> What you need to do: Your output must hold every entry exactly as written and none of the pictures.

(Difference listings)
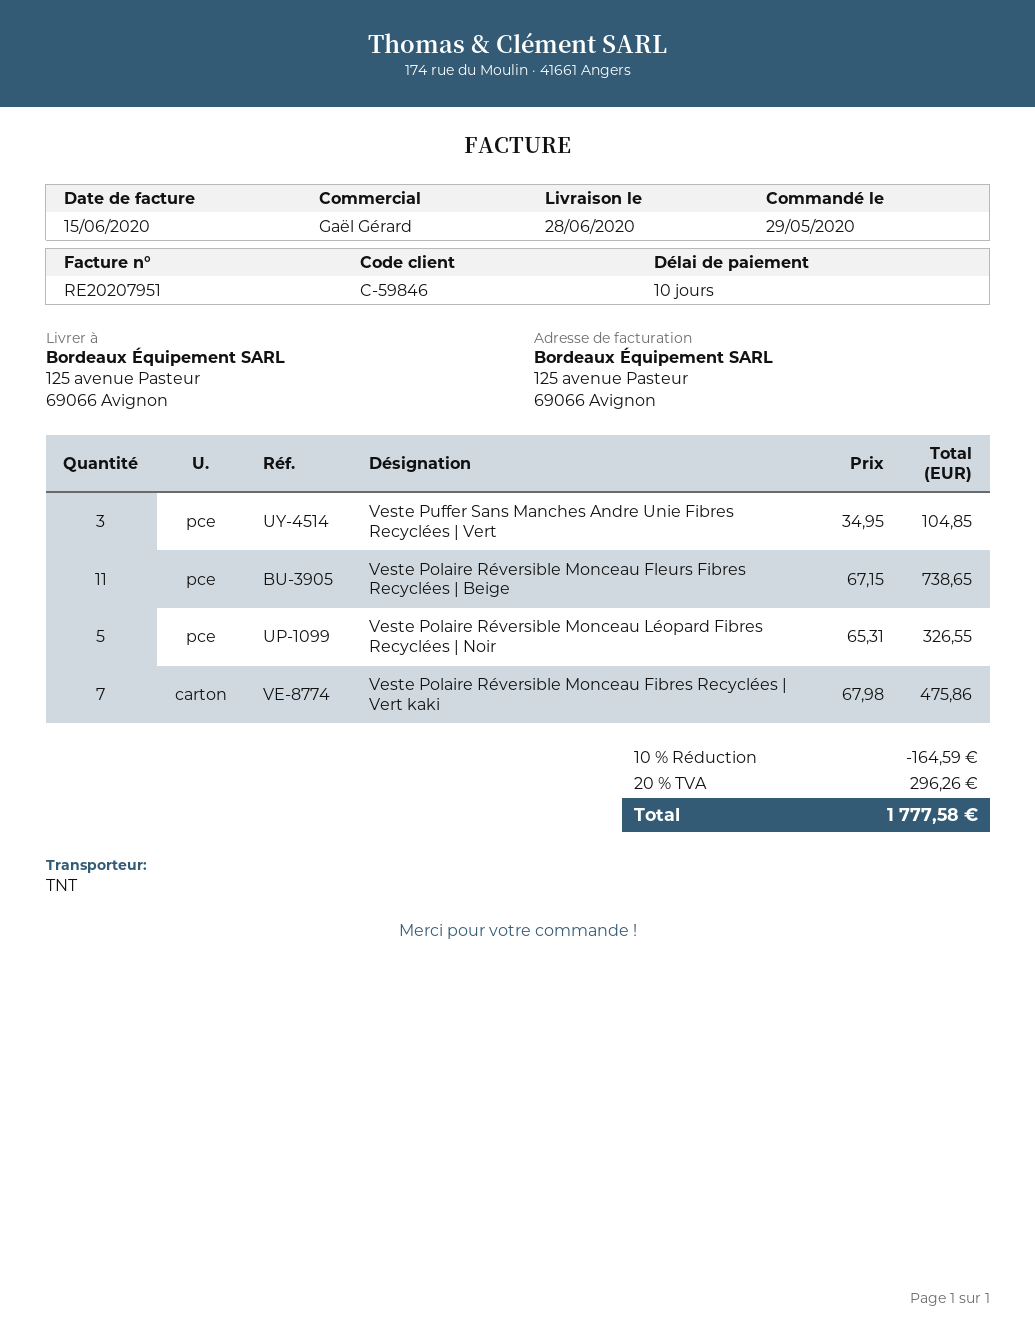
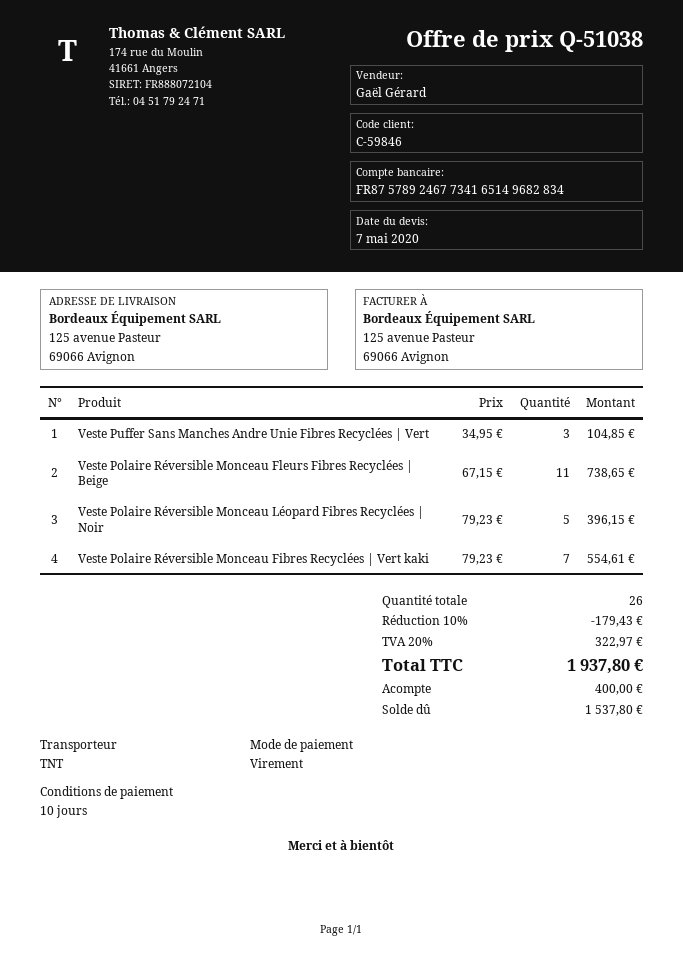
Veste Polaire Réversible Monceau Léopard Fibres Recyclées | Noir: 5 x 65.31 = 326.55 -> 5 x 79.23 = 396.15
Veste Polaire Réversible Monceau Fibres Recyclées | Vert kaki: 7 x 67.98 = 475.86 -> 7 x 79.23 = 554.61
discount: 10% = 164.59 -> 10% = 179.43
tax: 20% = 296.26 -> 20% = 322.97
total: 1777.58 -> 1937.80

> Response for this exercise:
Veste Polaire Réversible Monceau Léopard Fibres Recyclées | Noir: 5 x 65.31 = 326.55 -> 5 x 79.23 = 396.15
Veste Polaire Réversible Monceau Fibres Recyclées | Vert kaki: 7 x 67.98 = 475.86 -> 7 x 79.23 = 554.61
discount: 10% = 164.59 -> 10% = 179.43
tax: 20% = 296.26 -> 20% = 322.97
total: 1777.58 -> 1937.80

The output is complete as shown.